"Savaşın kıyısında darbe nasıl planlayalım?"

Balyoz Harekat Planı davasında savunmasını yapan tutuksuz sanık emekli Hava İstihbarat Kurmay Kıdemli Albay Ali Tarık Akça darbe teşebbüsü suçlamasının yapıldığı 2002-2003 tarihinde ABD’nin Irak operasyonunun gündemde olduğuna dikkat çekti.

cumhuriyet.com.tr

Birinci Ordu Komutanlığı’nda 5-7 Mart 2003 tarihlerinde seminer görümünü arkasında Balyoz Darbe Planı yapıldığına ilişkin davanın 71. duruşması gerçekleştirildi. İstanbul 10.Ağır Ceza Mahkemesi tarafından Silivri Cezaevi bitişiğindeki duruşma salonunda görülen davada tutuksuz sanıkların savunmaları alındı.Suç isnat edilen 2000-2003 tarihinde Genelkurmay İstihbarat Başkanlığı’nda Cari İstihbarat Şube Müdürü olan ve ABD ile yürütülen Irak müzakerelerinde İstihbarat Başkanlığı Koordinatörlüğü görevini yürüten emekli albay Ali Tarık Akça savunmasında “darbe teşebbüsü” iddiaların reddetti.

Irak Operasyonu

“Eylül 2002’den haziran 2003’e kadar olan dönemde TSK bütün unsunlarıyla ve özellikle karargahlarıyla, komuta kademesiyle Irak krizine angaje olmuştur” diyen Akça şöyle devam etti:
“Bu krizde TSK devletin diğer kurumları, Dışişleri Bakanlığı, MİT, İçişleri Bakanlığı gibi diğer unsurlarıyla birlikte görev yapmıştır.
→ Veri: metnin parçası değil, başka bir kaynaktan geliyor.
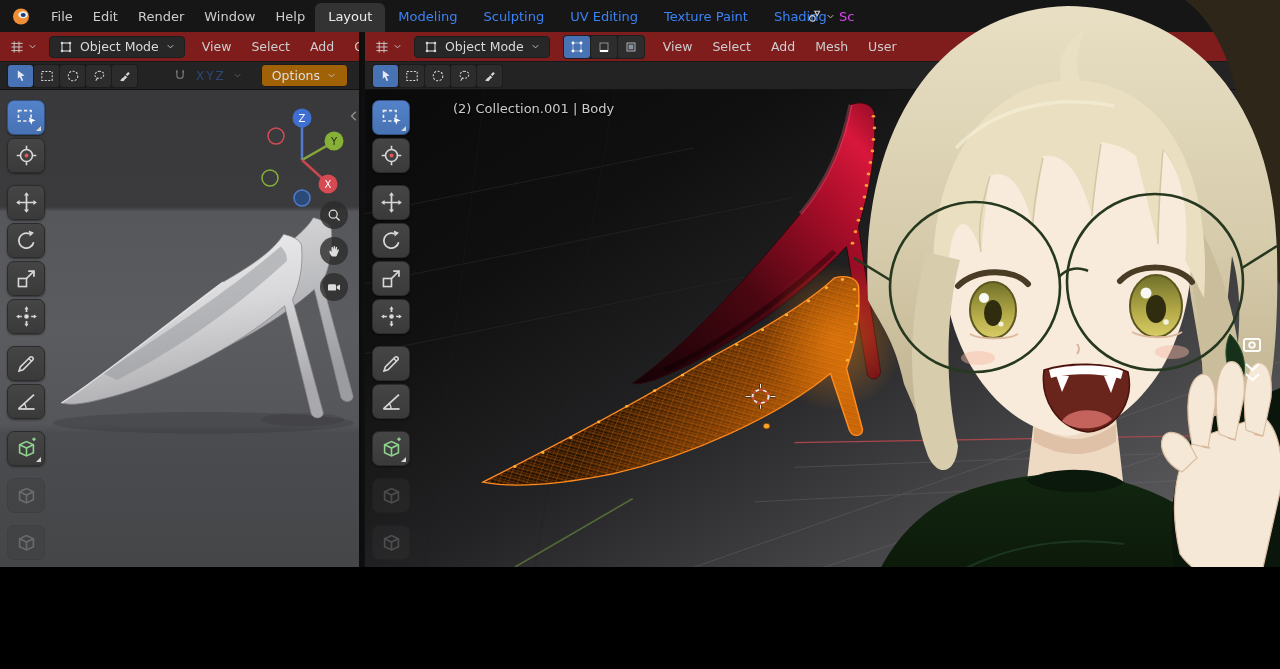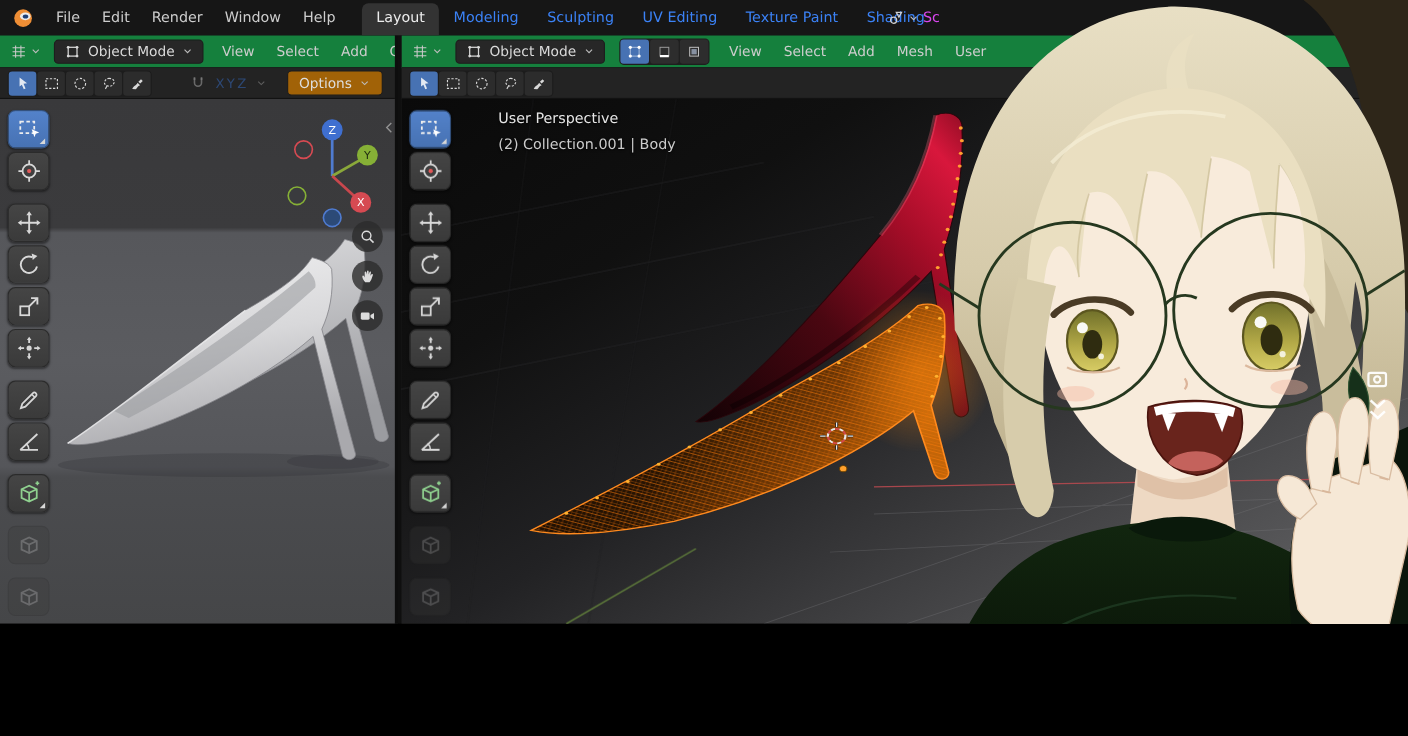--- a/index.html
+++ b/index.html
@@ -6,30 +6,30 @@
   html,body{width:1280px;height:669px;overflow:hidden;background:#000;
     font-family:"DejaVu Sans","Liberation Sans",sans-serif;}
   .screen{position:relative;width:1280px;height:567px;background:#0f0f0f;overflow:hidden}
 
   
   .topbar{position:absolute;top:0;left:0;width:100%;height:32px;background:#161616;
     display:flex;align-items:center;color:#cfcfcf;font-size:13px;z-index:10}
   .logo{width:22px;height:22px;margin:0 9px 0 10px;flex:0 0 auto}
   .menus{display:flex;align-items:center}
   .menu-item{padding:5px 10px;border-radius:4px;color:#cdcdcd;cursor:default;white-space:nowrap}
-  .tabs{display:flex;align-items:flex-end;height:32px;margin-left:14px}
+  .tabs{display:flex;align-items:flex-end;height:32px;margin-left:0}
   .tab{padding:6px 13px 8px;font-size:13px;color:#3b82f6;border-radius:6px 6px 0 0;white-space:nowrap}
   .tab.active{background:#333333;color:#ececec}
   .scene-widget{position:absolute;left:806px;top:0;height:32px;display:flex;align-items:center;gap:3px;color:#d946ef}
 
   
   .vp{position:absolute;top:32px;bottom:0;overflow:hidden;background:#1b1b1b}
   .vp-left{left:0;width:362px;border-right:3px solid #0d0d0d}
   .vp-right{left:365px;right:0}
-  .vp-header{height:30px;background:#15803d;border-bottom:1px solid #191919;display:flex;
+  .vp-header{height:30px;background:#7f1d1d;border-bottom:1px solid #191919;display:flex;
     align-items:center;gap:2px;padding:0 5px;font-size:12.5px;color:#dadada;position:relative;z-index:5}
   .vp-toolrow{height:28px;background:#232323;border-bottom:1px solid #121212;display:flex;
     align-items:center;gap:10px;padding:0 7px;position:relative;z-index:5}
   .canvas{position:absolute;top:58px;left:0;right:0;bottom:0;overflow:hidden}
   .canvas-left{background:linear-gradient(180deg,#39393b 0%,#3b3b3d 24.5%,#56575b 25.5%,#5b5c60 50%,#55565a 70%,#4b4c4f 72%,#454648 100%)}
   .canvas-right{background:linear-gradient(148deg,#0a0a0a 0%,#101010 25%,#222224 48%,#3d3d3f 68%,#58585a 88%,#626264 100%)}
   .scene-svg{position:absolute;inset:0;width:100%;height:100%}
 
   
   .hdr-btn{display:flex;align-items:center;gap:2px;padding:2px 4px;border-radius:4px}
@@ -623,21 +623,20 @@
         <circle cx="402" cy="408" r="3.4" fill="#ffa12d" stroke="#6b4100" stroke-width="1"></circle>
         <g transform="translate(396,372)">
           <circle r="8" fill="none" stroke="#e8e8e8" stroke-width="2" stroke-dasharray="4 4"></circle>
           <circle r="8" fill="none" stroke="#d24848" stroke-width="2" stroke-dasharray="4 4" stroke-dashoffset="4"></circle>
           <path d="M0 -15 V-10 M0 10 V15 M-15 0 H-10 M10 0 H15" stroke="#1a1a1a" stroke-width="2.6"></path>
           <path d="M0 -15 V-10 M0 10 V15 M-15 0 H-10 M10 0 H15" stroke="#e8e8e8" stroke-width="1.2"></path>
         </g>
       </svg>
 
       <div class="vp-overlay-text">
-        <div>User Perspective</div>
         <div class="sub">(2) Collection.001 | Body</div>
       </div>
 
       <div class="toolbar" id="toolbar-right">
           <button class="tool active has-sub">
             <span class="icn t">
               <svg viewBox="0 0 20 20">
                 <rect x="3" y="4" width="11" height="9" fill="none" stroke="#eeeeee" stroke-width="1.4" stroke-dasharray="2.8 2"></rect>
                 <path d="M12 10 L18 12.6 L15.2 13.5 L14.2 16.3 Z" fill="#ffffff"></path>
               </svg>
Bu dönem Türkiye Cumhuriyeti tarihindeki olağanüstü birkaç durumdan birisidir. Benim de meslek hayatımda yaşadıım en yoğun dönemdir. Türkiye Cumhuriyeti harbin kıyısına kadar gelmiştir. Hatta 1 Mart tezkeresi kabul edilmese de harbi bizzat yaşamıştır. TSK’nin komuta kademesinin bütün unsurlarıyla topyekün harbe hazırlandığı günlerdir. Benim bir şube müdürü olarak komuta kademesinin birlikte harbe girmekte olduğu hükümete karşı darbe hazırlığı içinde olmam mümkün müdür?”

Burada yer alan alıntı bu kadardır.